La faccia tosta di Draghi assume dimensioni macroscopiche se si considera che la pioggia di miliardi del quantitative easing”, e la conseguente inflazione al 2% (un’inflazione enorme per gli standard deflazionistici di Maastricht), hanno comportato in Europa una ripresa economica molto contenuta, con il Paese più ligio al diktat delle “riforme strutturali”, cioè l’Italia, al penultimo posto della classifica europea, con un modesto 0,9 in più. Nel 2013 Draghi ci aveva rassicurato dicendo che non contavano i governi ma il suo “pilota automatico”. Nel caso italiano l’automatizzazione aveva prodotto appunto un Renzi.
Che Renzi sia un caratteropatico non vi è dubbio, ma la sua arroganza derivava in massima parte dal sentirsi alle spalle l’establishment europeo e l‘establishment italiano. Il “Jobs Act” ha rappresentato non solo precarizzazione e voucherizzazione del lavoro ma soprattutto un finanziamento di più di diciassette miliardi elargito alle imprese private. Nel 2008 Massimo D’Alema si lamentò del fatto che Confindustria, nonostante i sussidi governativi alle imprese private, avesse sempre tenuto un atteggiamento ostile nei confronti del secondo governo Prodi, contrapponendogli persino l’improbabile contro-candidatura di Luca di Montezemolo. Stavolta i soldi stanziati dal governo sono stati molti di più e l’appoggio confindustriale a Renzi è stato entusiastico.
Sta di fatto che, nonostante i soldi pubblici, le imprese private sono state in grado di esibire un incremento di un miserrimo 0,9 del PIL, quindi interamente attribuibile al traino della piccola ripresa esterna. Se poi un transitorio aumento dell’occupazione vi è stato, ciò indica che il maggior numero di ore lavorate ha comportato comunque una caduta della produttività, quindi un regresso tecnologico. Per delimitare e chiarire i termini del fallimento draghi- renziano occorre tener presente che non si è mai trattato davvero di avviare una nuova fase di rilancio economico e neppure di ridurre significativamente la disoccupazione, obiettivi che sarebbero in contrasto con gli attuali business della povertà: finanziarizzazione dei consumi e privatizzazione della previdenza e della sanità. Si tratta di business in cui Confindustria è largamente interessata, tanto da essere diventata molto più una lobby finanziaria che un’associazione industriale. Ciò che Draghi si proponeva non era affatto di avviare una reindustrializzazione, bensì di esibire la sua capacità di controllare il PIL attraverso immissioni di liquidità e, proprio su questo piano, il “quantitative easing” ed il “jobs act” hanno invece dimostrato la loro impotenza. A Renzi sarebbe bastato avvicinarsi ad un 2% di crescita per gettare il panico nelle opposizioni ed essere santificato a vita dai media; purtroppo neppure questo minimo obiettivo è stato centrato. La deflazione ha ormai regole sue che la Banca Centrale Europea non può gestire. La compressione salariale imposta dal vangelo FMI-UE comporta effetti depressivi di lungo periodo che i movimenti di capitale da soli non possono compensare.

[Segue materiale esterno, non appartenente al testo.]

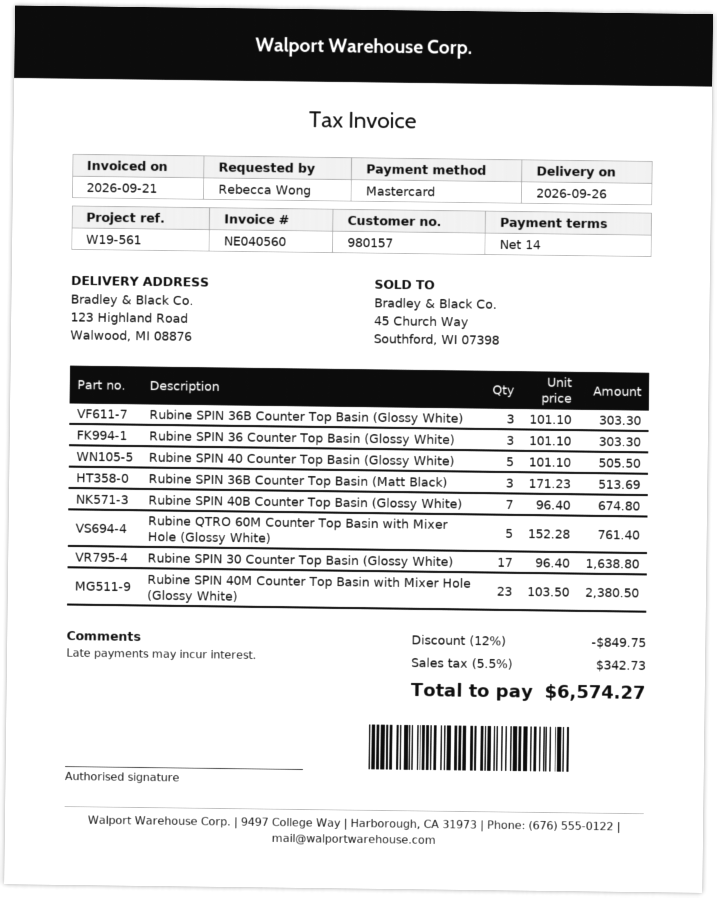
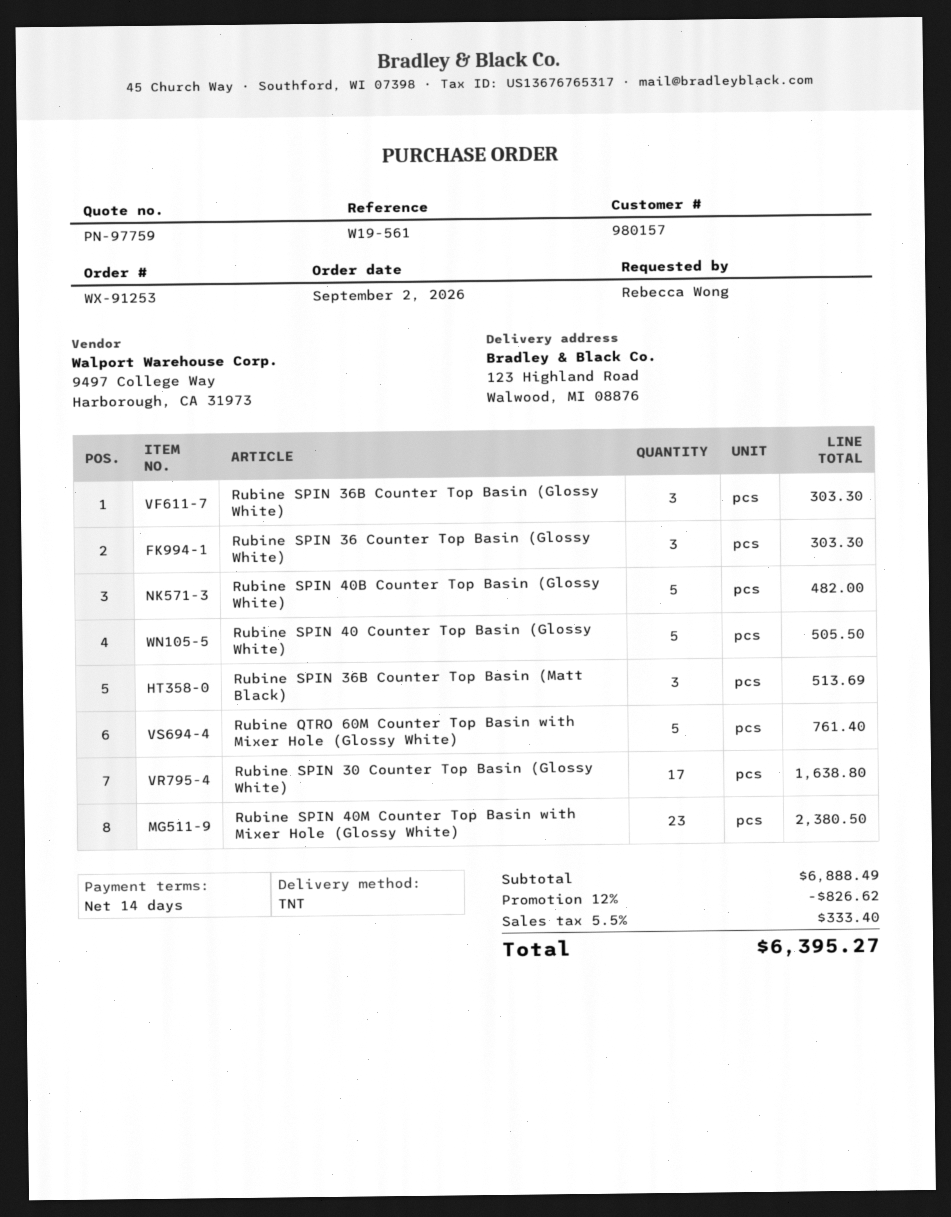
Rubine SPIN 40B Counter Top Basin (Glossy White): 7 for 674.80 -> 5 for 482.00
discount: 12% = 849.75 -> 12% = 826.62
tax: 5.5% = 342.73 -> 5.5% = 333.40
total: 6574.27 -> 6395.27

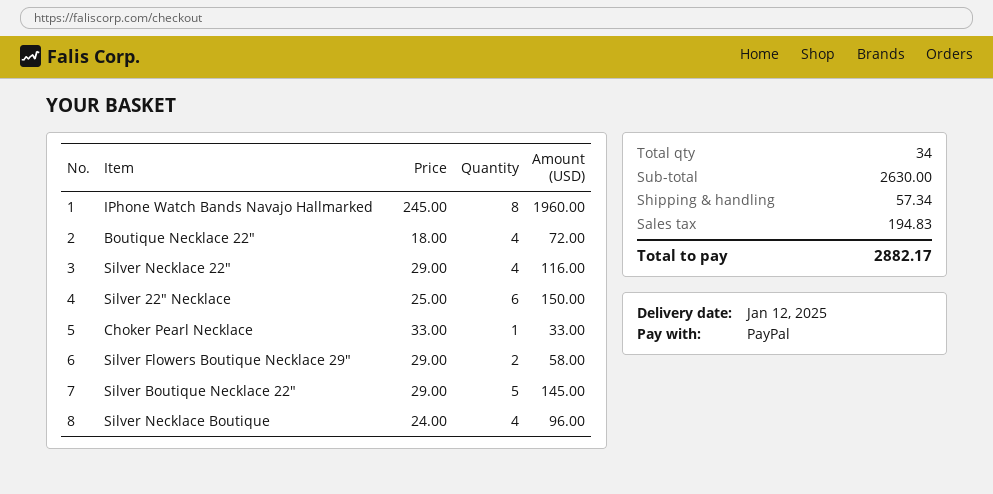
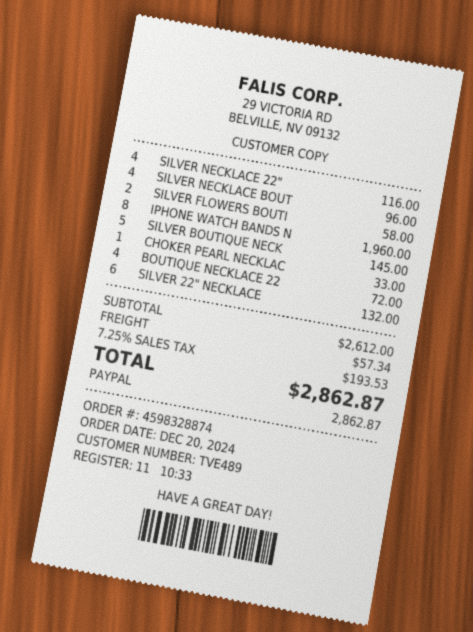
Silver 22" Necklace: 6 for 150.00 -> 6 for 132.00
subtotal: 2630.00 -> 2612.00
tax: 194.83 -> 193.53
total: 2882.17 -> 2862.87

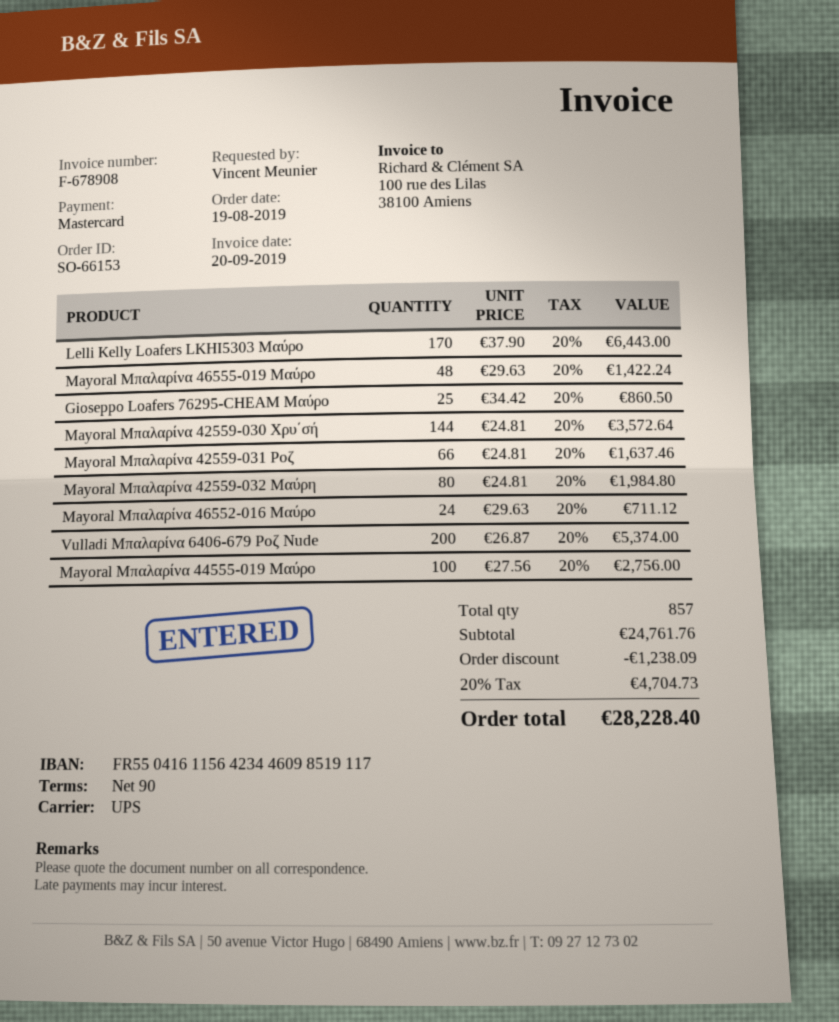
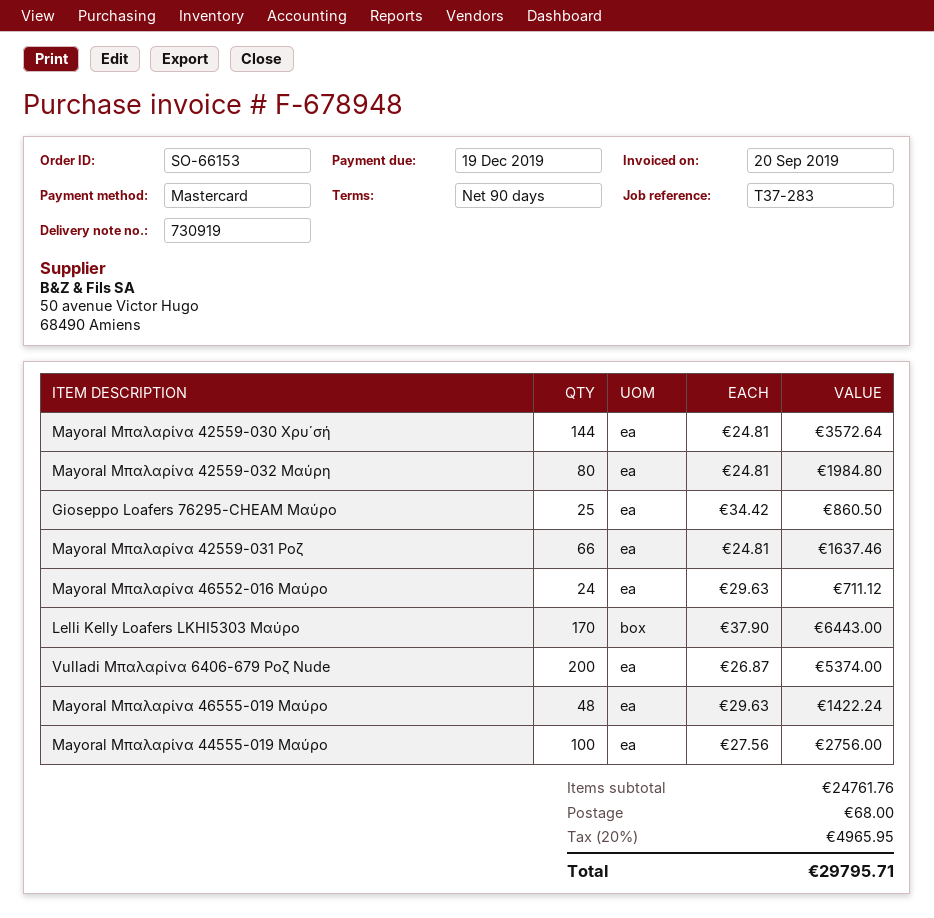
invoice number: F-678908 -> F-678948
discount: 1238.09 -> none
shipping: none -> 68.00
tax: 20% = 4704.73 -> 20% = 4965.95
total: 28228.40 -> 29795.71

L’ingranaggio deflazionistico europeo è stato messo in moto ma non si riesce a controllarne i movimenti. La dilettantistica risposta a tutto ciò è stata l’Europa “a più velocità” partorita dal vertice a quattro di Versailles. L’attuale illusione è quella di uno “sgretolamento controllato” dell’Unione Europea. Persino la sede scelta per il vertice è stata significativa: quella Versailles nella quale nel 1919 furono poste le basi della seconda guerra mondiale.